Complete this survey. Or else.


This surveyA couple weeks ago, we received a postcard in the mail. How nice! Nobody sends postcards anymore. It was from the federal government and it informed us that we would soon be receiving a survey in the mail. Okay. So they sent us a thing in the mail to tell us they were sending a thing in the mail. Sweet.

We apparently are some of the privileged few who have been selected through a mysterious process to answer meaningful questions about ourselves.

A few days later, we received a giant envelope containing the American Consumer Survey and accompanying materials, including but not limited to a 16-page guide for the American Community Survey. This survey is important! According to the guide:

Your
Answers are Confidential and
Required by Law

(Line breaks and bold original.) Oh! Well then. I don’t want to be a law-breaker. (Honestly though, I kind of do. I mean, I was more excited, if you could call it excited, about filling out a survey out of the goodness of our hearts, not because it is Required by Law.)

A few days later, we received another postcard, informing us that a few days ago, we should have received the survey. And people think the U.S. Mail is dying!
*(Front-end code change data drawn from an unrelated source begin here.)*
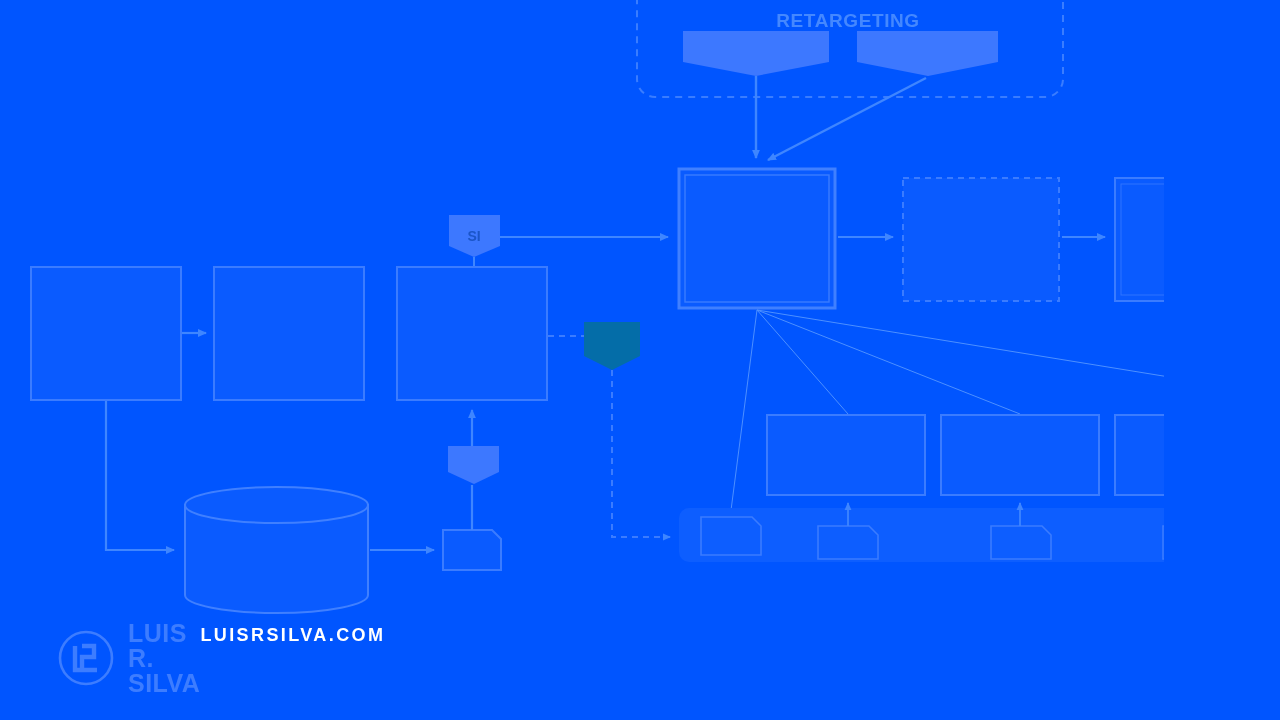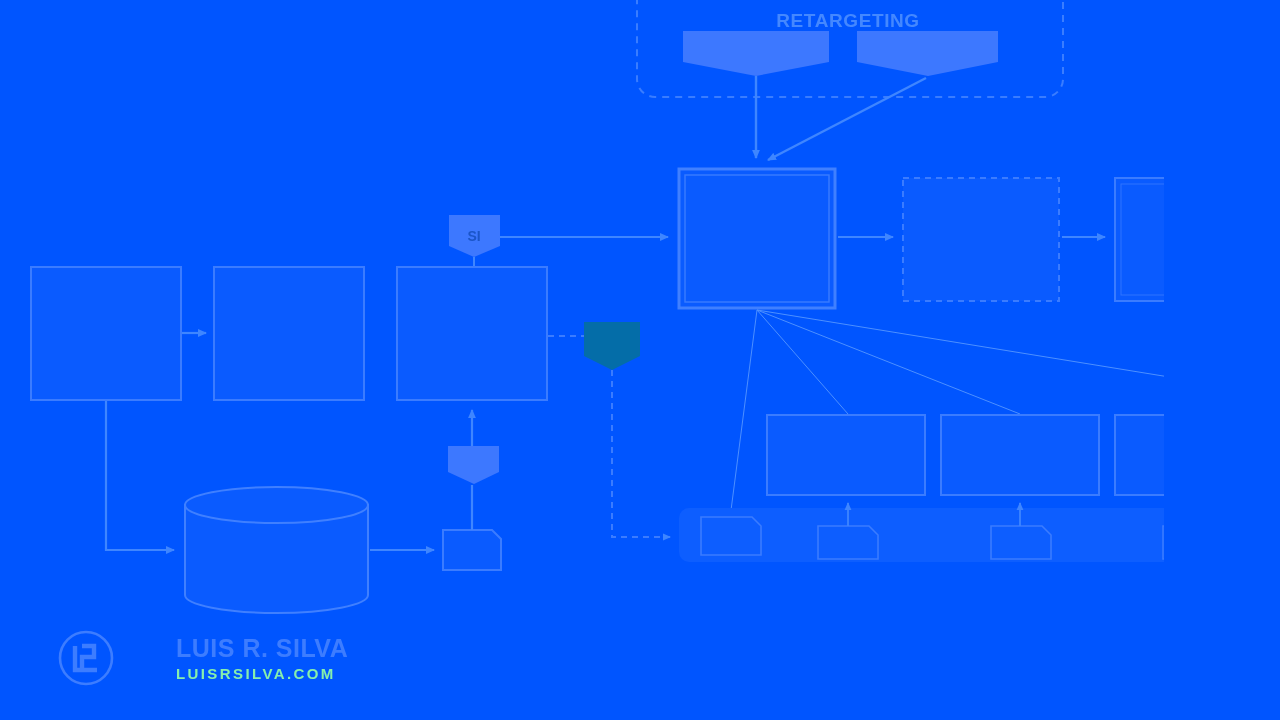--- a/index.html
+++ b/index.html
@@ -39,38 +39,37 @@
     gap: 14px;
     pointer-events: none;
   }
   #wm-logo {
     width: 56px;
     height: 56px;
     flex: 0 0 56px;
   }
   #wm-text {
     display: flex;
-    flex-direction: column;
+    flex-direction: row;
     justify-content: center;
     line-height: 1;
-    margin-left: 48px;
   }
   #wm-name {
     font-family: "Liberation Sans", sans-serif;
     font-weight: bold;
     font-size: 25px;
     letter-spacing: 0.5px;
     color: #3d7dff;
   }
   #wm-site {
     font-family: "Liberation Sans", sans-serif;
     font-weight: bold;
-    font-size: 15px;
+    font-size: 18px;
     letter-spacing: 2.4px;
-    color: #86efac;
+    color: #ffffff;
     margin-top: 5px;
   }
 </style>
 </head>
 <body>
 
 <div id="stage">
 
   <svg id="diagram-svg" viewBox="0 0 1280 720" xmlns="http://www.w3.org/2000/svg">
     <defs>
The next day, we received a sternly worded, handwritten letter from Robert M. Groves, Director, United States Department of Commerce, Economic and Statistics Administration, U.S. Census Bureau, Washington, DC, telling us that if we were good citizens of the United States, we would’ve completed the survey by now or at least we’d come to visit once in a while.

That night, we were visited by four gentlemen in suits. Understandably, they were not forthcoming with much information, but we gathered that they were associated in some way with the CIA or FBI. They disabled our elaborate alarm system using a technique that might be employed by the bespectacled sidekick from the show White Collar to make cash spew forth from an ATM. They handed us a pen and said they’d wait while we completed the survey, which, as you may know, is Confidential and Required by Law.

Acting as Person 1, Ben’s survey duties were the most extensive. He had to answer all kinds of questions about himself, including but not limited to education, language, race, nationality, housing, whether we have a sink with a faucet, and employment. As Person 1’s unmarried partner, Person 2, I got to just talk about myself, which was super fun for me. They even wanted to know at what time of the day I leave for work and how long my commute takes. I mean, wow. I bet you guys don’t even want to know that level of detail about my life. Right? I’d be happy to discuss my commute more if there’s a great demand for this type of information.

I also answered on behalf Person 3. The survey asked about his schooling (“private” (fancy!) “nursery or pre”). I felt bad because it also asked how well he speaks English. In all honesty, I checked the “not well” box. He’s 21 months old. What am I supposed to say? Truth be told, though, I think he’s gained approximately 50 words since last night, just to show me up.